- A tomada de posse do Presidente da República marca o início de um novo ciclo institucional para o desporto português.
- António José Seguro comprometeu-se a presidir anualmente uma cimeira de presidentes de federações desportivas para ouvir os anseios e problemas de quem desenvolve as modalidades no país.
- Compromisso de criar critérios claros e transparentes para as condecoracoes atribuídas a atletas, reconhecendo mérito e percurso.
- A Confederação do Desporto de Portugal (CDP) saúda os compromissos e vê uma nova fase de proximidade institucional entre a Presidência e o movimento desportivo, tratando o desporto como prioridade estratégica.
- O Governo lançou um Plano Nacional de Desenvolvimento Desportivo, mas é apontada a insuficiência face às propostas das federações, com lacunas na base do sistema e necessidade de equilibrar investimento entre elite e estruturas de base.
O novo mandato presidencial pode influenciar áreas-chave da vida nacional, incluindo o desporto. Em Belém, o país prepara-se para a investidura do Presidente da República na segunda-feira, marcando o início de um ciclo institucional com potenciais impactos na política desportiva.
Durante a campanha, António José Seguro comprometeu-se com a Confederação do Desporto de Portugal (CDP) e as federações. O objetivo é aproximar a Presidência do quotidiano desportivo e ouvir quem gere o dia a dia das modalidades.

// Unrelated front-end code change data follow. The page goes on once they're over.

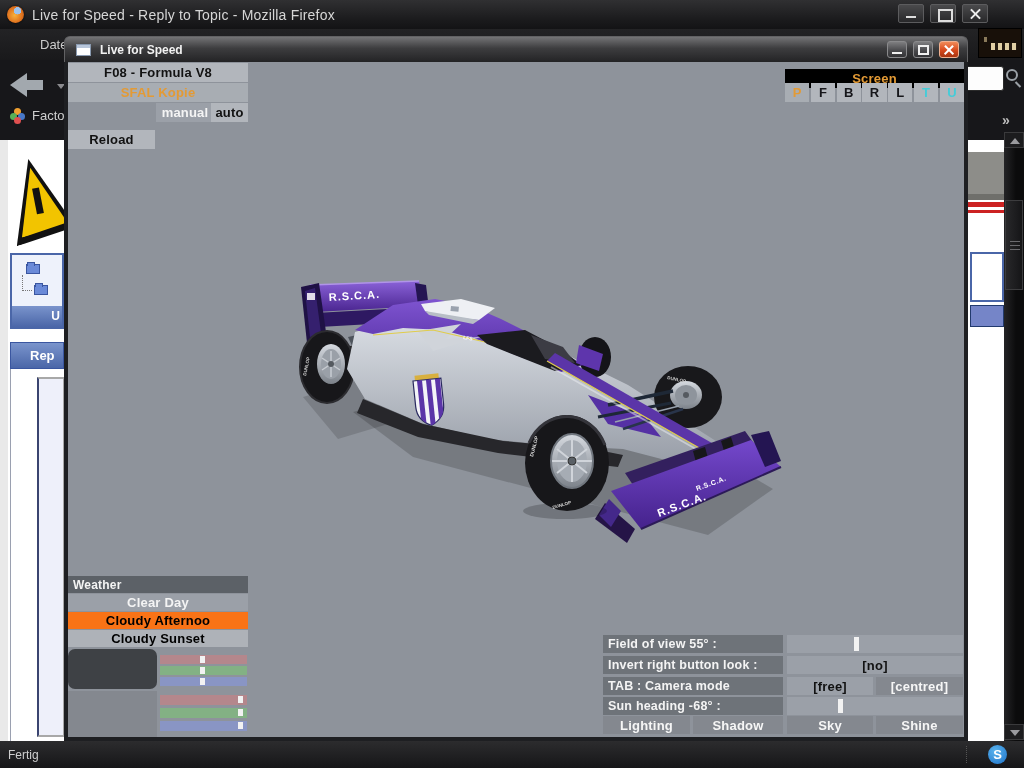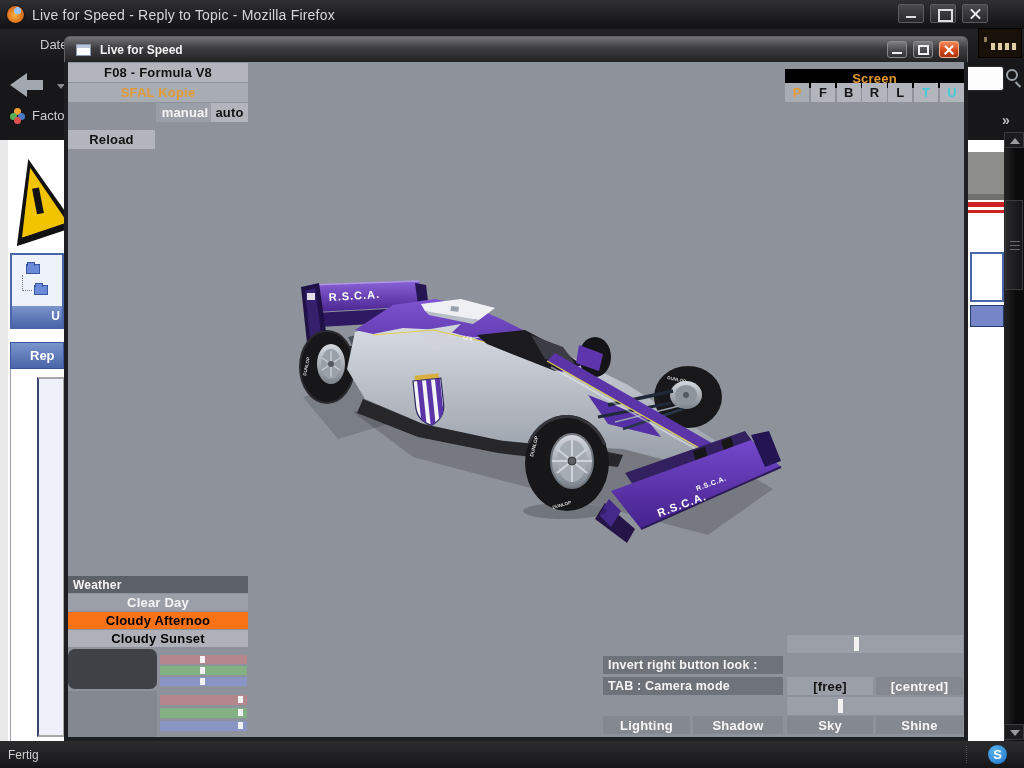"Field of view 55° :" div.lrow { html: none -> <div>Field of view 55° :</div> }
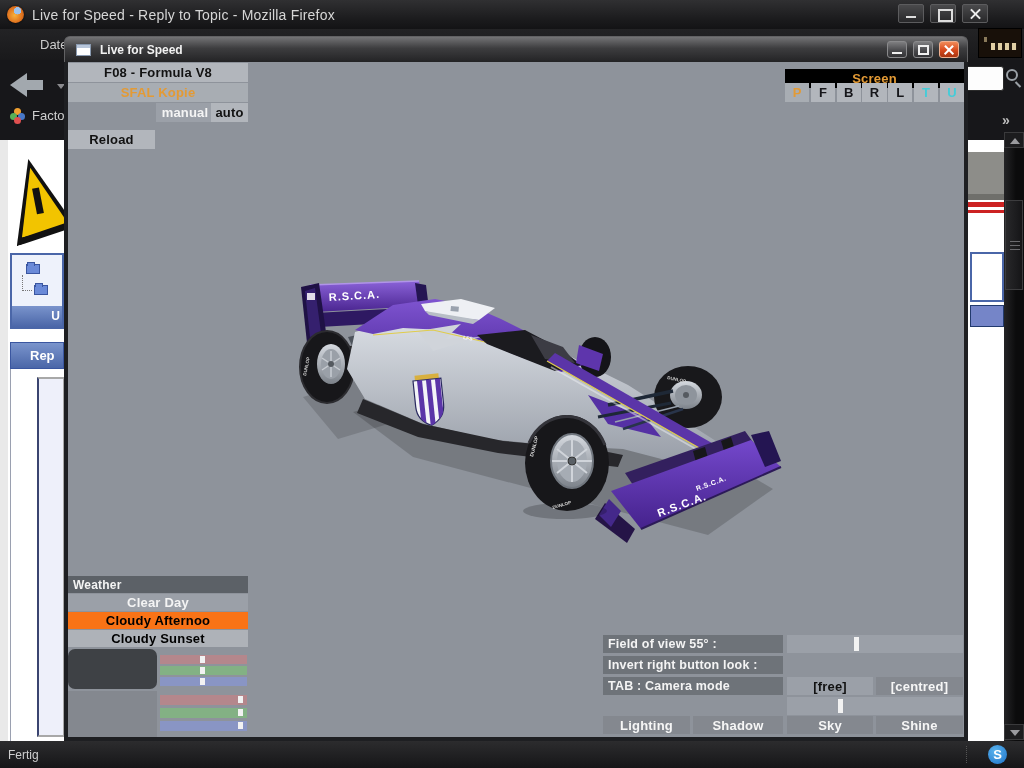"[no]" div.lrow { html: none -> <div>[no]</div> }
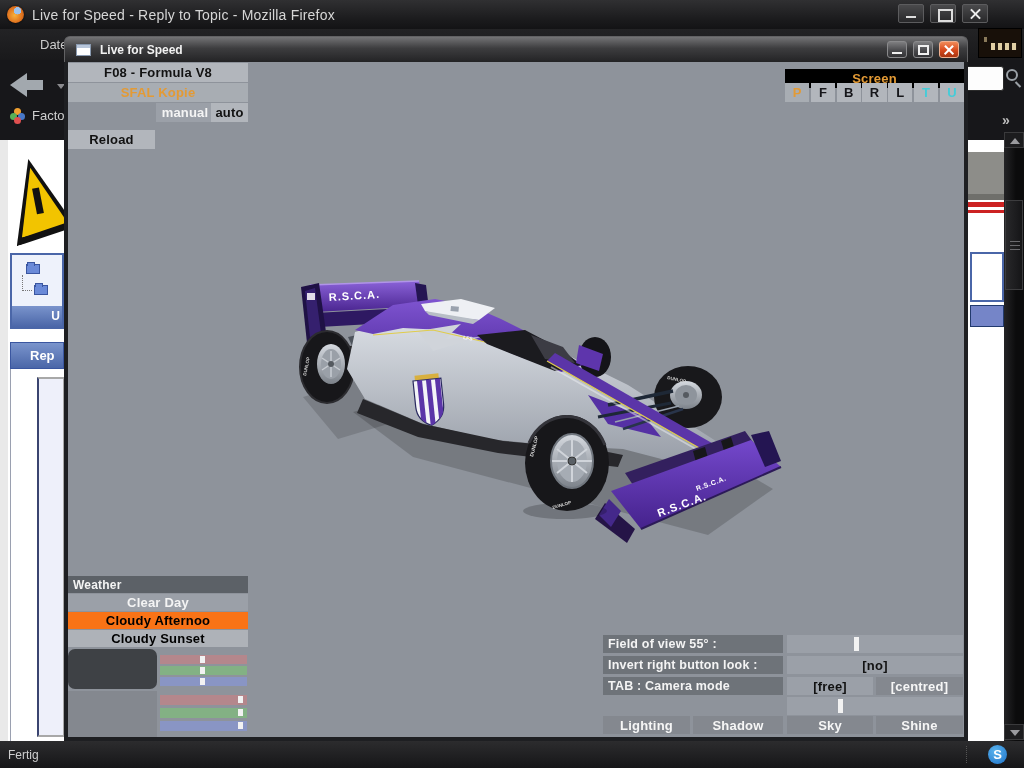"Sun heading -68° :" div.lrow { html: none -> <div>Sun heading -68° :</div> }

Seguro propõe, além disso, duas medidas centrais: presidir anualmente a uma cimeira de presidentes de federações e criar critérios transparentes para as condecorações dos atletas. A ideia é tornar o reconhecimento mais justo e meritório.
A CDP acolhe os compromissos e afirma que a proximidade institucional pode representar uma nova fase para o desporto, tratá-lo como prioridade estratégica e não apenas como celebração pontual.
O Plano Nacional e as palavras vagas
O Governo apresentou um Plano Nacional de Desenvolvimento Desportivo, alinhado com as propostas da CDP e das federações desde janeiro de 2024. O texto pretende definir metas claras para 12 anos.
Questiona-se, porém, se o Plano responde plenamente às exigências das federações. A percepção é de que falta conteúdo concreto para reforçar a base do sistema desportivo.
Ao nível orçamental, persiste a preocupação de que o investimento público se concentre quase exclusivamente no projeto olímpico e paralímpico, favorecendo atletas já no topo.
Lacunas na base e prioridades
As lacunas identificadas incluem falhas no detecção de talentos, na profissionalização de clubes, no apoio a associações regionais e no treino de técnicos e árbitros. Este investimento seria essencial para o futuro, segundo as federações.
Defende-se uma estratégia de médio e longo prazo com dados, metas mensuráveis e compromissos políticos claros. A ideia é equilibrar ambição presente com condições estáveis para o amanhã.
A CDP reforça que o desporto precisa de traçar um caminho sustentável, com recursos que permitam competir internacionalmente desde as camadas de formação até ao alto rendimento.
Compromisso da CDP e próximos passos
A CDP afirma que celebrará as medalhas, mas antecipa que a responsabilidade é partilhada por todos os agentes. O objetivo é manter o país competitivo a longo prazo, com base sólida no tecido desportivo nacional.